Atti osceni in luogo pubblico: la vicenda che stiamo per raccontare ha dell’assurdo, dell’esilarante, eppure è costata molto cara ai suoi protagonisti. Siamo a Ravenna, su una comunissima spiaggia, dove due bagnanti sono stati visti fare sesso senza crearsi troppi problemi o troppe inibizioni. È accaduto sabato, in uno dei tanti lidi del ravennate, dove i due hanno attirato gli sguardi dei più curiosi; secondo quanto riportato dalle fonti ufficiali, alcuni avrebbero anche espresso il desiderio di partecipare alle manifestazioni. La mattinata sembrava tranquilla, era un sabato come tanti altri, quando una scena ha richiamato l’attenzione dei clienti del Lido di Dante.

Un uomo e una donna, entrambi potevano avere circa 40 anni orientativamente, stavano praticando del sesso orale su una sdraio. In bella vista, senza preoccuparsi del pubblico, anzi, potremmo dire che hanno anche mostrato un certo grado di esibizionismo. Dopo qualche minuto attorno a loro, un’ampia platea di curiosoni, alcuni divertiti, altri partecipi, altri ancora profondamente contrariati. Apparteneva proprio a quest’ultima categoria l’uomo che si è avvicinato alla coppia e ha intimato ai due di smetterla immediatamente. I due però non si sono lasciati spaventare o intimidire, né da lui, né dal resto della folla che guardava la performance.

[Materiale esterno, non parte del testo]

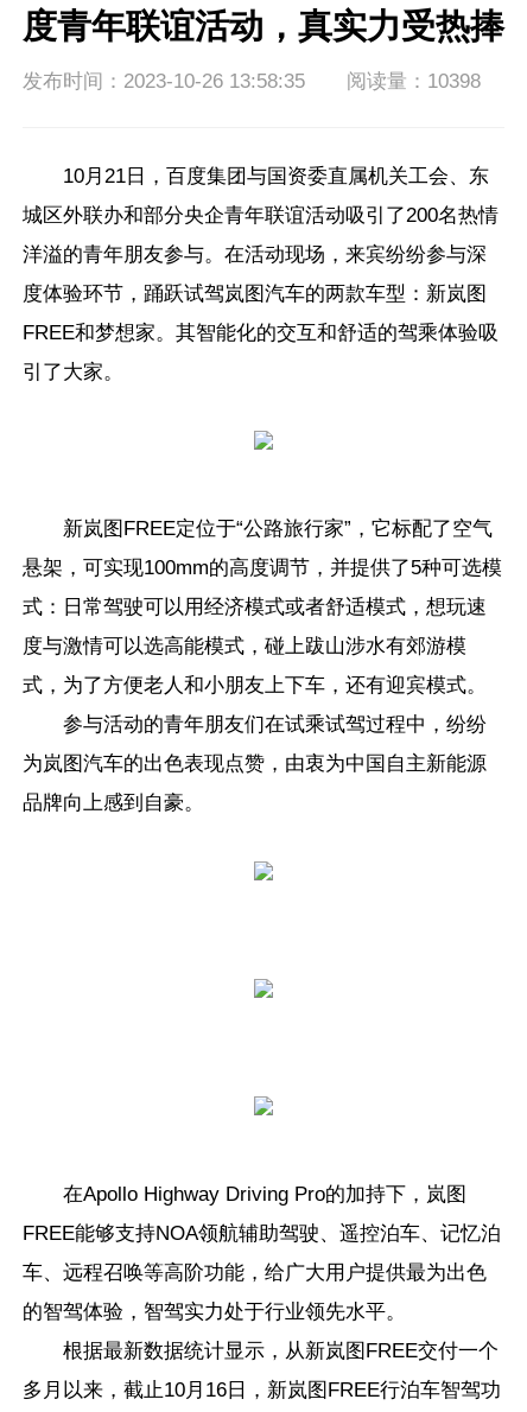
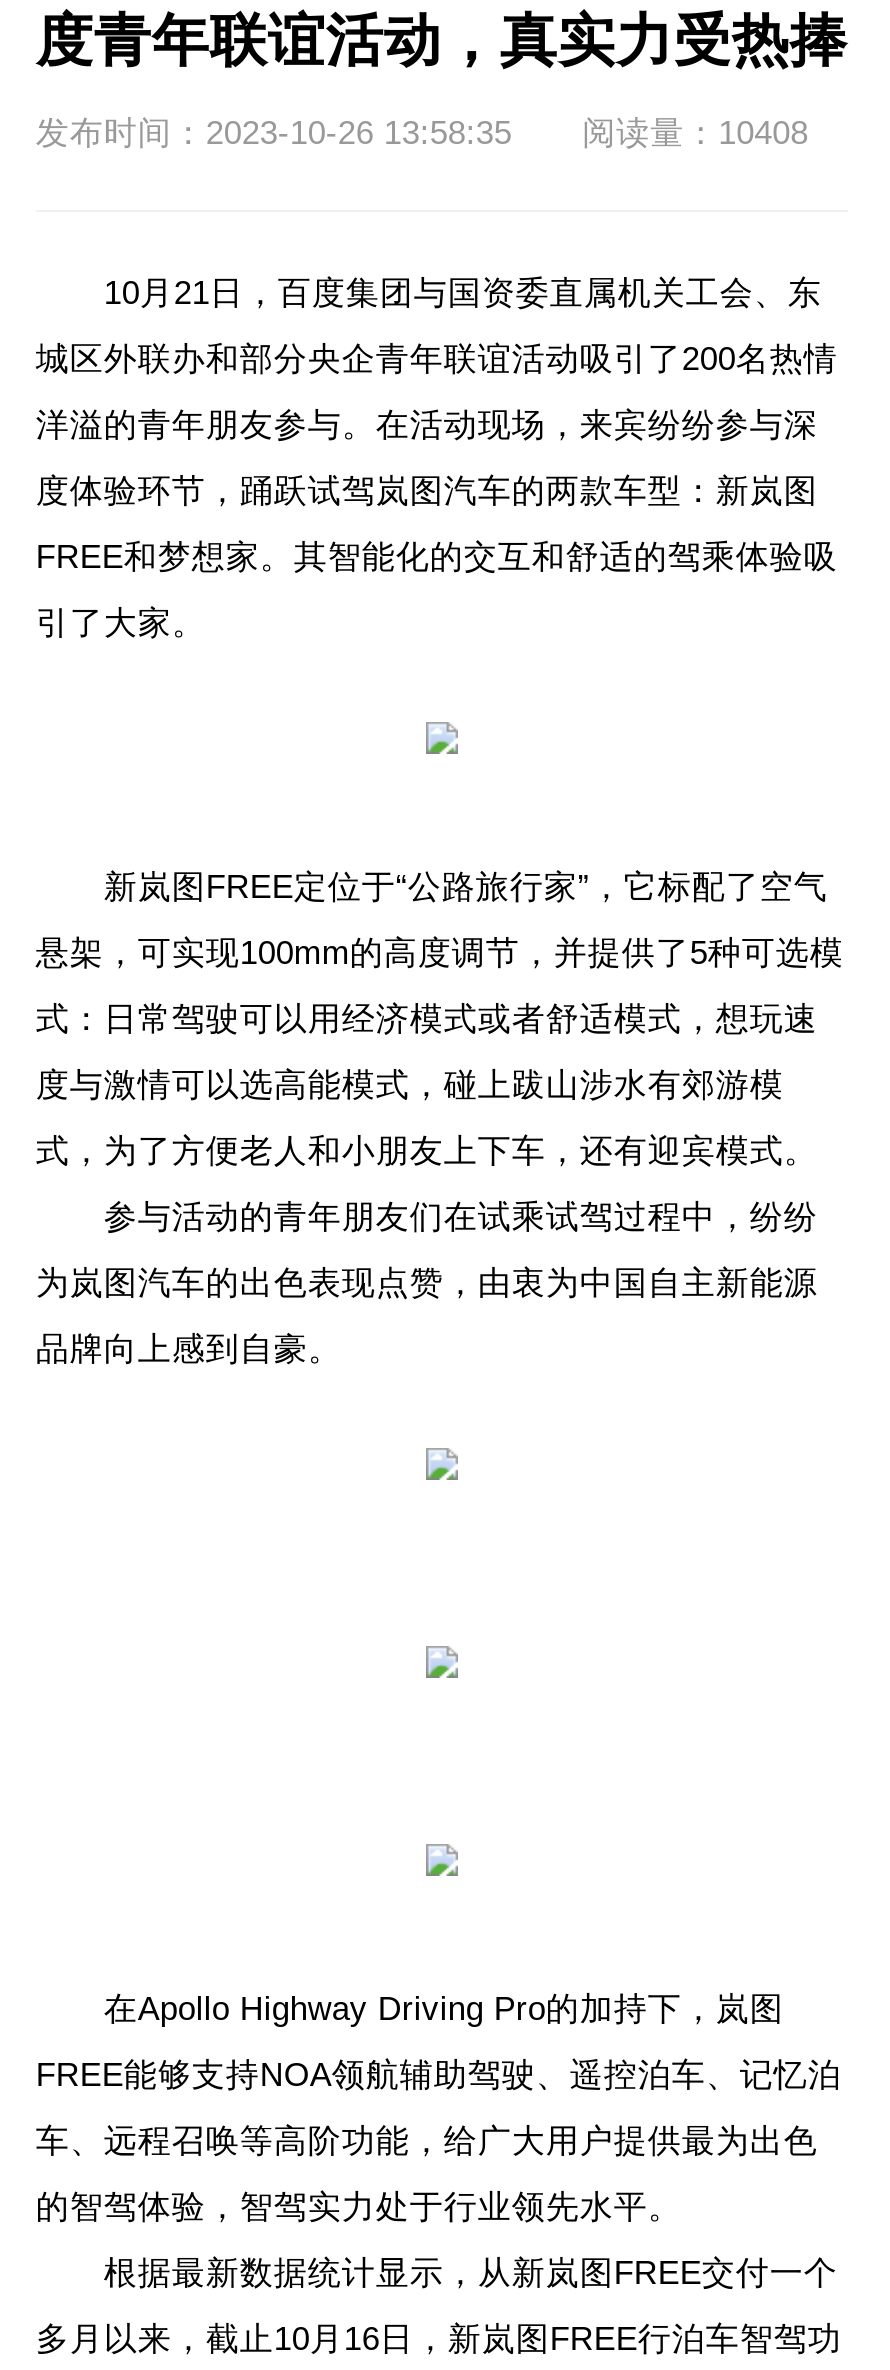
[347,70,481,93] 阅读量：10398 -> [582,114,808,152] 阅读量：10408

Quindi hanno continuato i loro atti fino a quando l’uomo, spazientito e innervosito ha finalmente chiamato le forze dell’ordine. I carabinieri sono arrivati poco dopo sulla spiaggia e hanno interrotto i due, ma non solo, hanno fatto loro una multa salata. Ora i due saranno costretti a pagare 20mila euro di sanzione per atti osceni in luogo pubblico; nonostante poco prima, all’uomo che aveva detto loro di smettere, avessero risposto che sulla spiaggia in questione si poteva fare sesso. Ora è chiaro, cristallino, che determinati atti non sono permessi nel nostro paese, almeno non in luoghi pubblici come la spiaggia.